Dr. Chang-Phone Fung, Section of Infectious Diseases, Department of Medicine, Taipei Veterans General Hospital, 201, Shih-Pai Road, Section 2, Taipei 11217, Taiwan. E-mail: This e-mail address is being protected from spam bots, you need JavaScript enabled to view it




This study retrospectively investigated 149 episodes of Acinetobacter baumannii bacteremia which occurred during a 41-month period from September 1997 to January 2001. Bacteremia was nosocomial in 139 (93%) of the episodes and community-acquired in 10 (7%).
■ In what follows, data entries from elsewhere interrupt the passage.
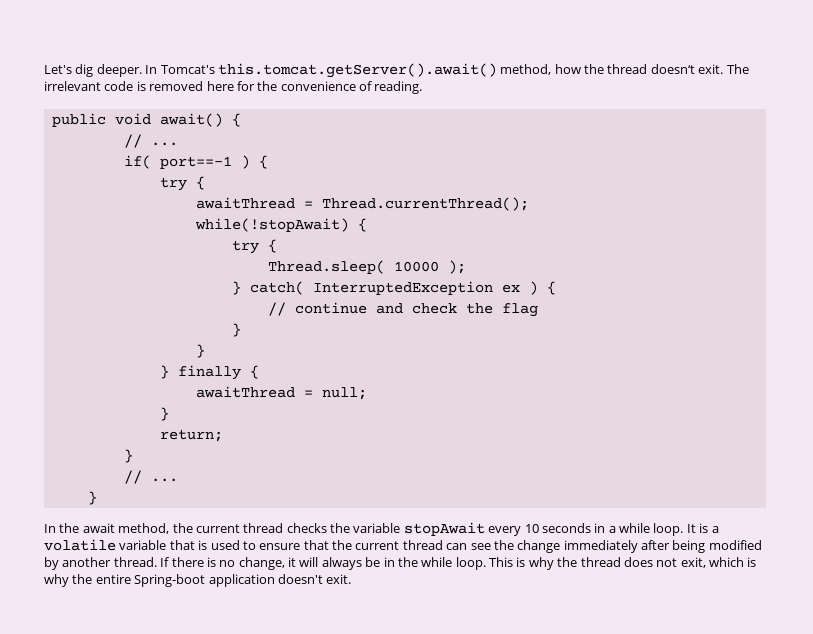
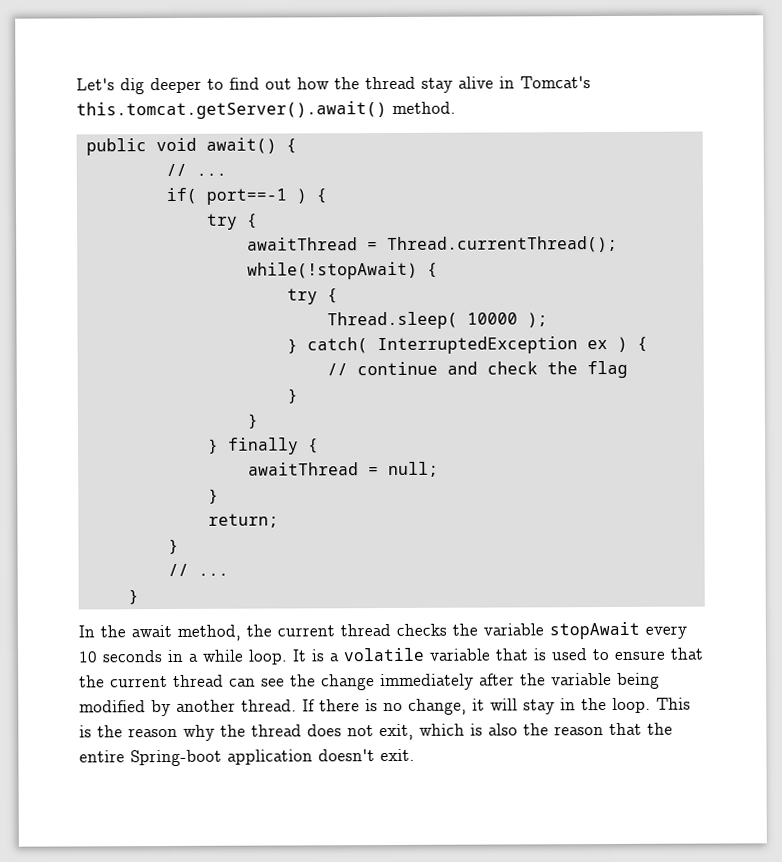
[96,63,749,78] [44,81,423,94] deeper. In Tomcat's this.tomcat.getServer().await() method, how the thread doesn‘t exit. The irrelevant code is removed here for the convenience of reading. -> [150,76,591,94] [76,101,456,120] deeper to find out how the thread stay alive in Tomcat's this.tomcat.getServer().await() method.
(670, 545) none -> [520,673,612,686] the variable
[321,557,381,570] always be -> [523,699,555,715] stay
[421,557,453,567] while -> (607, 704) none
(526, 562) none -> [97,725,178,738] the reason
[44,574,69,587] why -> [488,722,642,736] also the reason that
Thirty three deaths (22.1%) were attributed to these episodes of A. baumannii bacteremia. The mean age of survivors was younger than that of patients who died of bacteremia (60.4 ± 19.9 vs 67.1 ± 17.4) but this result was not significant on univariate analysis (p=0.084). Previous intensive care unit stay was longer among survivors than among patients who died of bacteremia (9.5 vs 18 days, p=0.048). Factors associated with mortality included immunosuppression (p=0.019), shock (p=0.002), recent surgery (p=0.008), invasive procedures such as central venous catheterization (p=0.002), urinary catheterization (p=0.012), placement of a nasogastric tube (p<0.001), pulmonary catheterization (p=0.015), and mechanical ventilation (p=0.035). The number of underlying conditions (p=0.015) and invasive procedures (p<0.001) were positively correlated with mortality. Mortality was significantly associated with lower platelet count (p=0.001) and lower serum albumin concentration (p=0.005). Patients with catheter-related bacteremia had a high survival rate (96.2%), while survival rate was low in patients with infection originating from the respiratory tract (60.8%). Susceptibility testing by agar dilution test indicated that imipenem was the most effective antibiotic, followed by cefepime and ciprofloxacin. The mortality rate was lower in patients who received 1 or more antibiotics to which the isolates were susceptible, but this difference was not significant (p=0.197). On multivariate analysis, factors that independently correlated with mortality were increased age (p=0.003), immunosuppressive status (p=0.001), recent surgery (p=0.002), acute respiratory failure (p=0.004), acute renal failure (p=0.009) and septic shock (p<0.001). These findings highlight the importance of a treatment strategy based on risk stratification among patients with A. baumannii bacteremia.



Key words:


Acinetobacter baumannii, bacteremia, mortality, retrospective studies, risk factors



J Microbiol Immunol Infect 2005;38:127-136.